Hi, On Fri, Feb 16, 2018 at 03:31:10AM -0500, Ayden Férdeline wrote:
Nor do I think they should. A tiered-access system that anyone could use would be no different to what we have today in WHOIS.
That isn't true. In an access system in which an unauthenticated user gets a minimal response, but an authenticated user gets even the full response returned today, there's an important difference: you know who the authenticated user is, and can require various assurances by retrieval through that authenticated use. _Also_, one permission that one might give as part of getting authenticated access is that each authenticated access to a registrant's data might be reported to the registrant. So, as a condition of finding out everything, you also expose that you are looking at the information.
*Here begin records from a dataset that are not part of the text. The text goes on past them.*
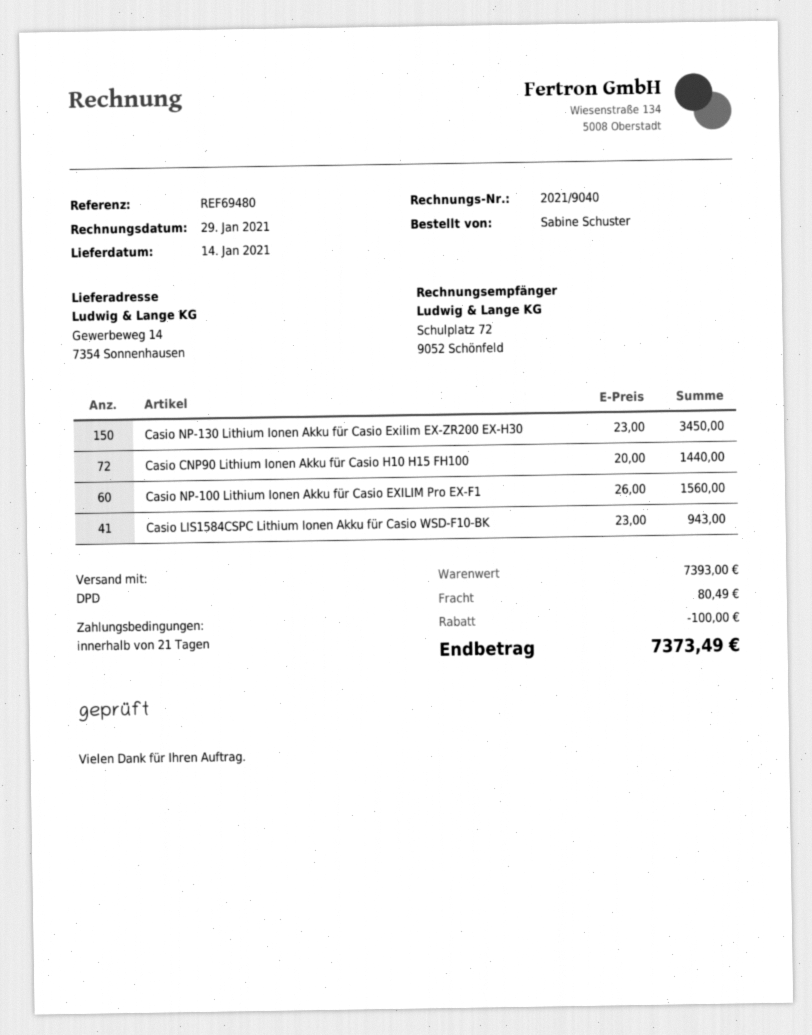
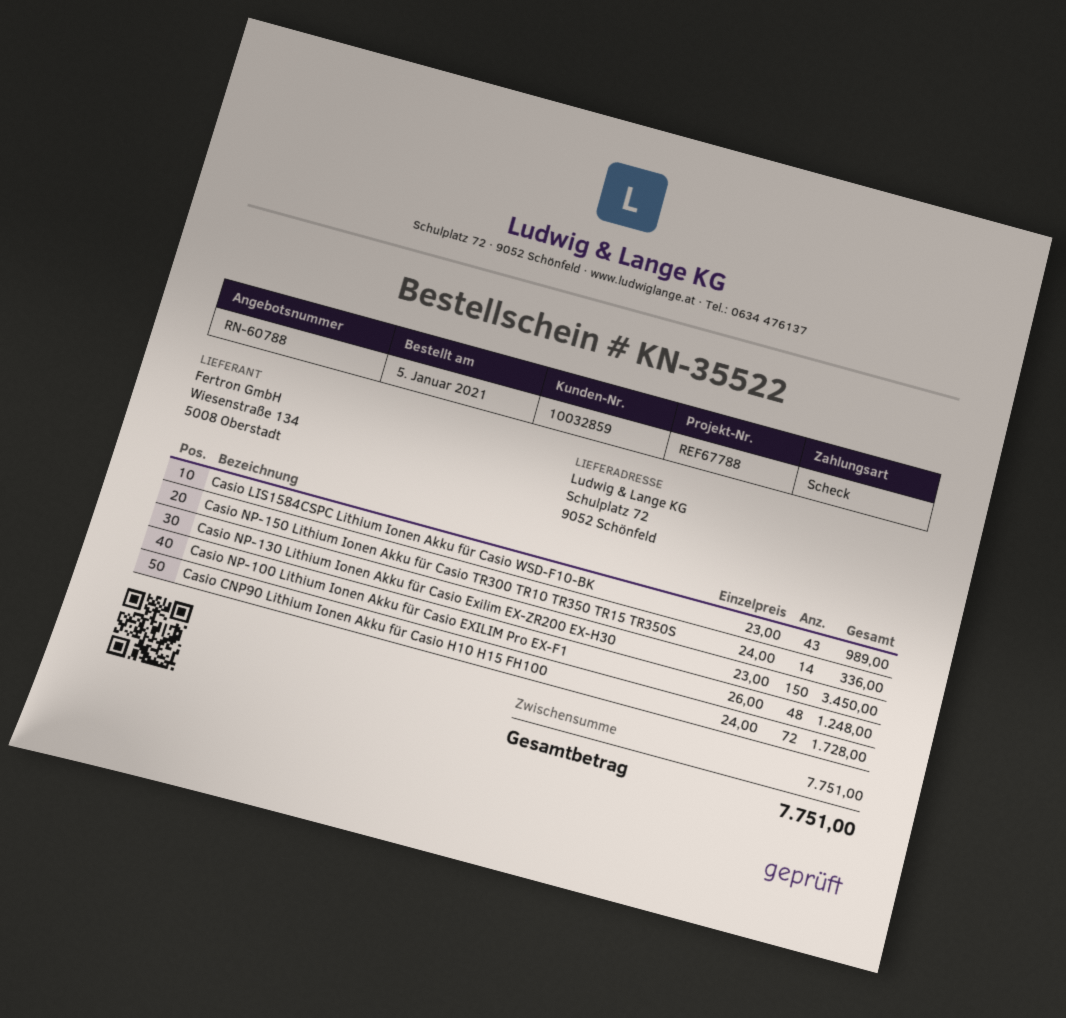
reference: REF69480 -> REF67788
ship to: Gewerbeweg 14, 7354 Sonnenhausen -> Schulplatz 72, 9052 Schönfeld
Casio CNP90 Lithium Ionen Akku für Casio H10 H15 FH100: 72 x 20.00 = 1440.00 -> 72 x 24.00 = 1728.00
Casio NP-100 Lithium Ionen Akku für Casio EXILIM Pro EX-F1: 60 x 26.00 = 1560.00 -> 48 x 26.00 = 1248.00
Casio LIS1584CSPC Lithium Ionen Akku für Casio WSD-F10-BK: 41 x 23.00 = 943.00 -> 43 x 23.00 = 989.00
Casio NP-150 Lithium Ionen Akku für Casio TR300 TR10 TR350 TR15 TR350S: none -> 14 x 24.00 = 336.00
subtotal: 7393.00 -> 7751.00
discount: 100.00 -> none
shipping: 80.49 -> none
total: 7373.49 -> 7751.00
Once there is an athentication of the query source, there are _lots_ of potential possibilities, particularly when combined with privacy and proxy operators that are already in place. Now, this is not an argument, please note, that we ought to head in that direction. It is merely to point out that there are substantive differences between unauthenticated access and authenticated access to the very same data. On a different issue (and this might be pedantry, so you can stop now):
WHOIS data today is being used beyond its narrow, original scope and purpose (e.g. to rapidly find a contact to help resolve a technical problem related to a domain name), a purpose that was unquestionably within the scope and mission of ICANN.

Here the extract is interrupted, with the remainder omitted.